◆ Available data:
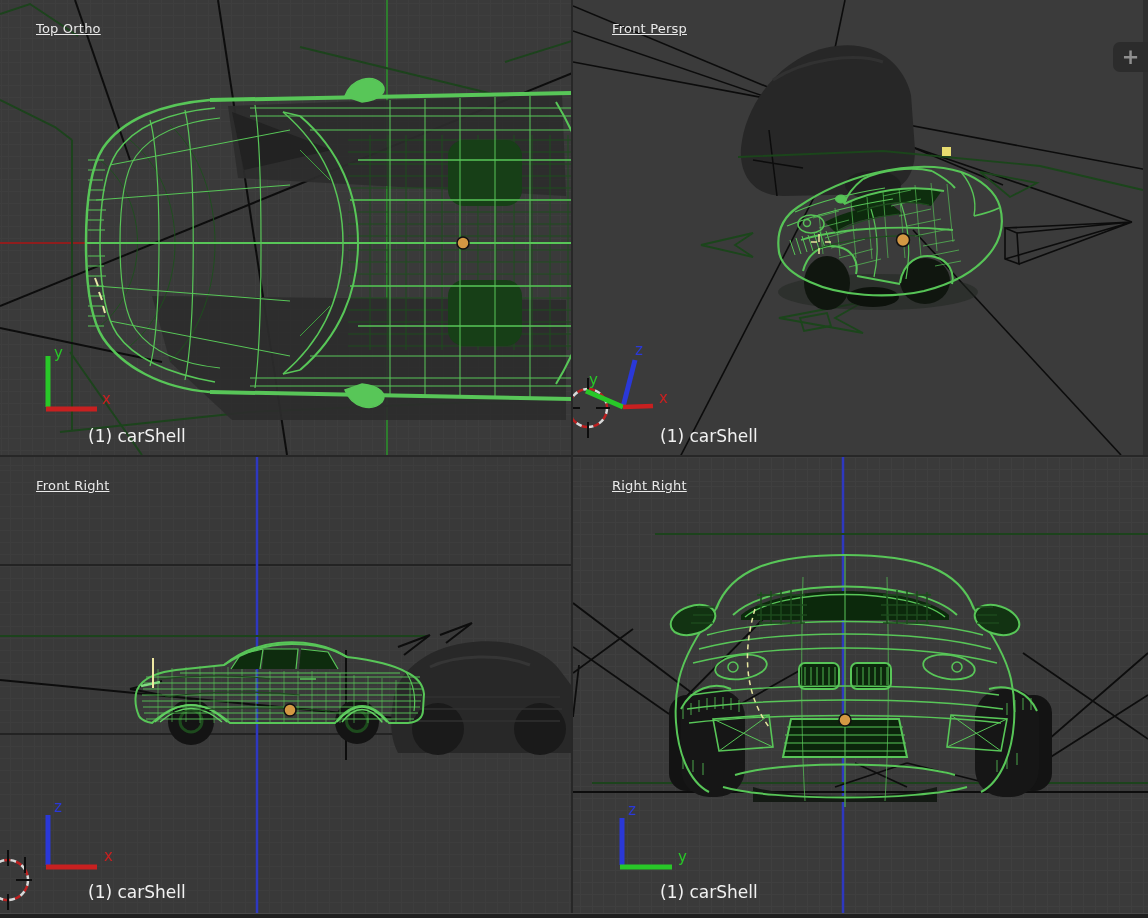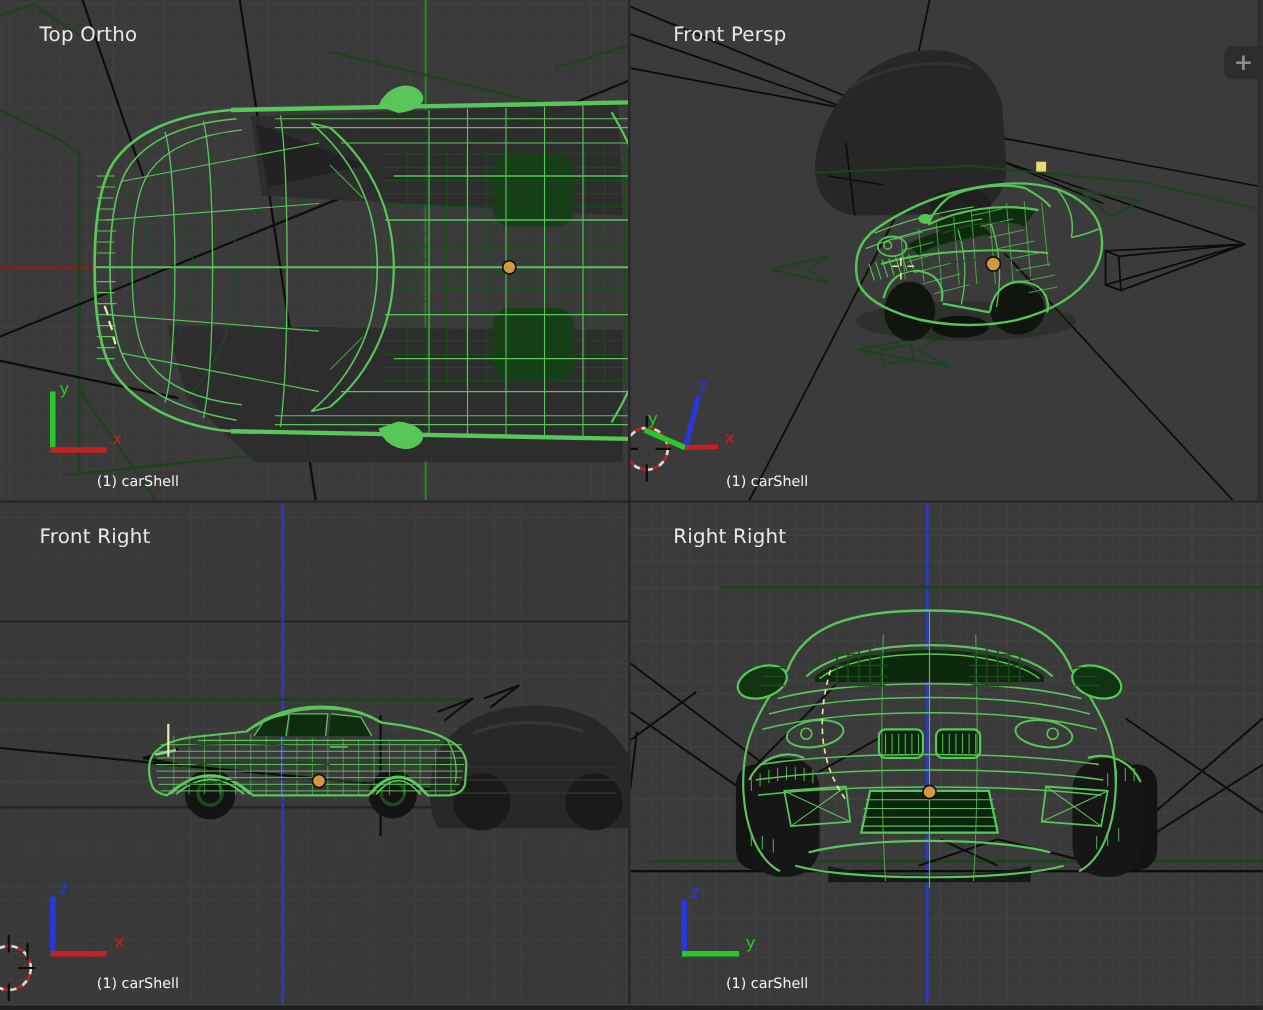--- a/index.html
+++ b/index.html
@@ -30,7 +30,7 @@
       repeating-linear-gradient(to right,#454545 0 1px,transparent 1px 48px),
       repeating-linear-gradient(to bottom,#454545 0 1px,transparent 1px 48px);
     background-position:30px 29px;}
-  .vp-label{position:absolute;top:21px;left:36px;font-size:18px;color:#e9e9e9;letter-spacing:.2px;z-index:5;}
+  .vp-label{position:absolute;top:21px;left:36px;font-size:13px;color:#e9e9e9;letter-spacing:.2px;z-index:5;text-decoration:underline;}
   #vp-tr .vp-label{left:39px;}
   #vp-br .vp-label{left:39px;}
   .obj-label{position:absolute;left:88px;font-size:13px;color:#f1f1f1;z-index:5;}

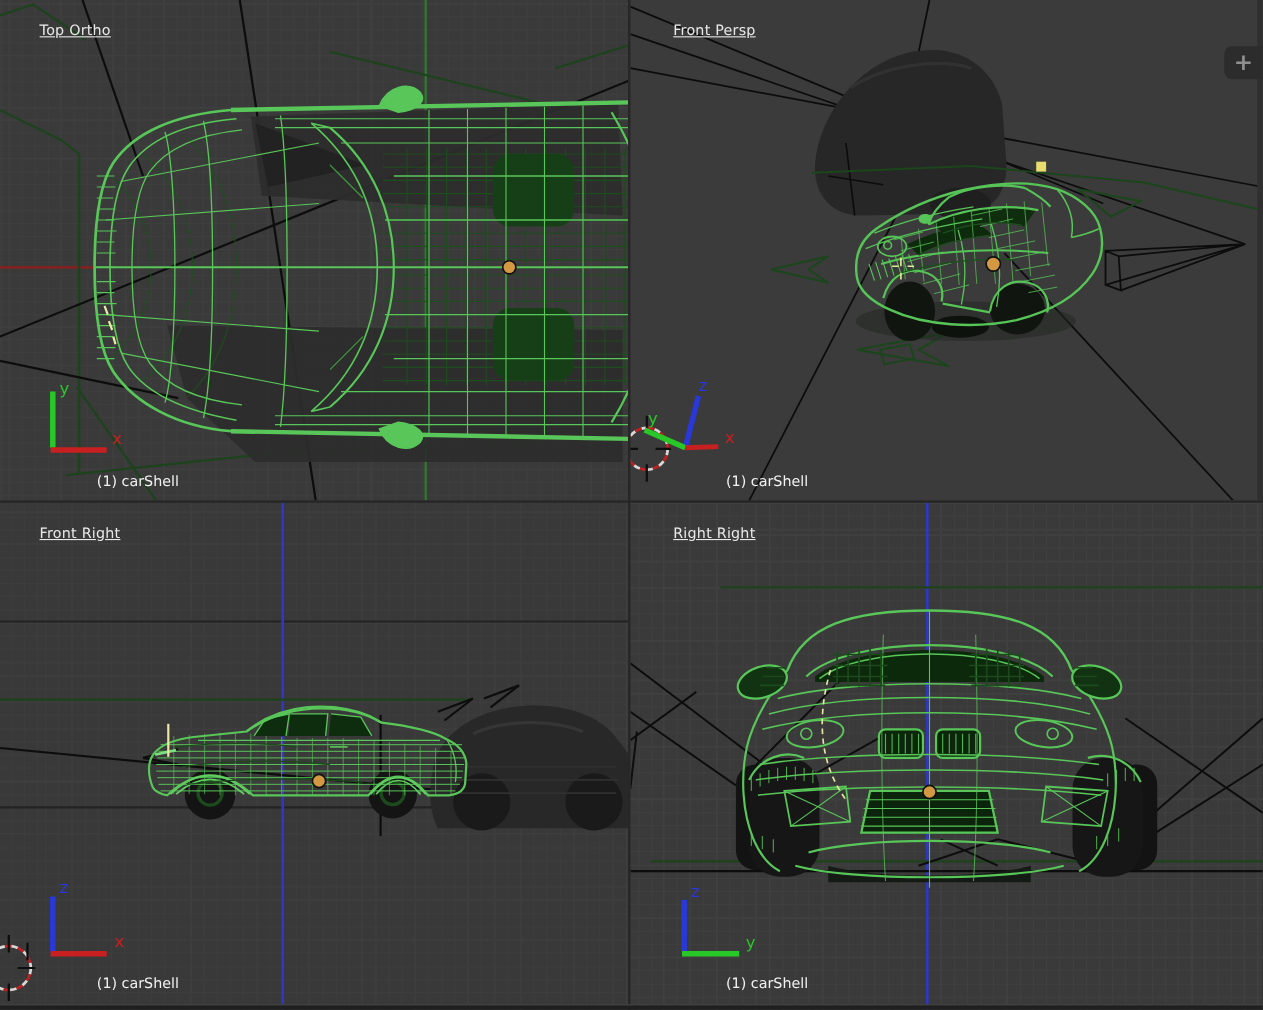--- a/index.html
+++ b/index.html
@@ -33,7 +33,7 @@
   .vp-label{position:absolute;top:21px;left:36px;font-size:13px;color:#e9e9e9;letter-spacing:.2px;z-index:5;text-decoration:underline;}
   #vp-tr .vp-label{left:39px;}
   #vp-br .vp-label{left:39px;}
-  .obj-label{position:absolute;left:88px;font-size:13px;color:#f1f1f1;z-index:5;}
+  .obj-label{position:absolute;left:88px;font-size:17px;color:#f1f1f1;z-index:5;}
   #vp-tl .obj-label{bottom:9px;}
   #vp-tr .obj-label{bottom:9px;left:87px;}
   #vp-bl .obj-label{bottom:16px;}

◆ Directions for this task: Although the records contain pictures, print only the rest, exactly as written.

◆ Result of this exercise:
--- a/index.html
+++ b/index.html
@@ -30,7 +30,7 @@
       repeating-linear-gradient(to right,#454545 0 1px,transparent 1px 48px),
       repeating-linear-gradient(to bottom,#454545 0 1px,transparent 1px 48px);
     background-position:30px 29px;}
-  .vp-label{position:absolute;top:21px;left:36px;font-size:18px;color:#e9e9e9;letter-spacing:.2px;z-index:5;}
+  .vp-label{position:absolute;top:21px;left:36px;font-size:13px;color:#e9e9e9;letter-spacing:.2px;z-index:5;text-decoration:underline;}
   #vp-tr .vp-label{left:39px;}
   #vp-br .vp-label{left:39px;}
   .obj-label{position:absolute;left:88px;font-size:13px;color:#f1f1f1;z-index:5;}

--- a/index.html
+++ b/index.html
@@ -33,7 +33,7 @@
   .vp-label{position:absolute;top:21px;left:36px;font-size:13px;color:#e9e9e9;letter-spacing:.2px;z-index:5;text-decoration:underline;}
   #vp-tr .vp-label{left:39px;}
   #vp-br .vp-label{left:39px;}
-  .obj-label{position:absolute;left:88px;font-size:13px;color:#f1f1f1;z-index:5;}
+  .obj-label{position:absolute;left:88px;font-size:17px;color:#f1f1f1;z-index:5;}
   #vp-tl .obj-label{bottom:9px;}
   #vp-tr .obj-label{bottom:9px;left:87px;}
   #vp-bl .obj-label{bottom:16px;}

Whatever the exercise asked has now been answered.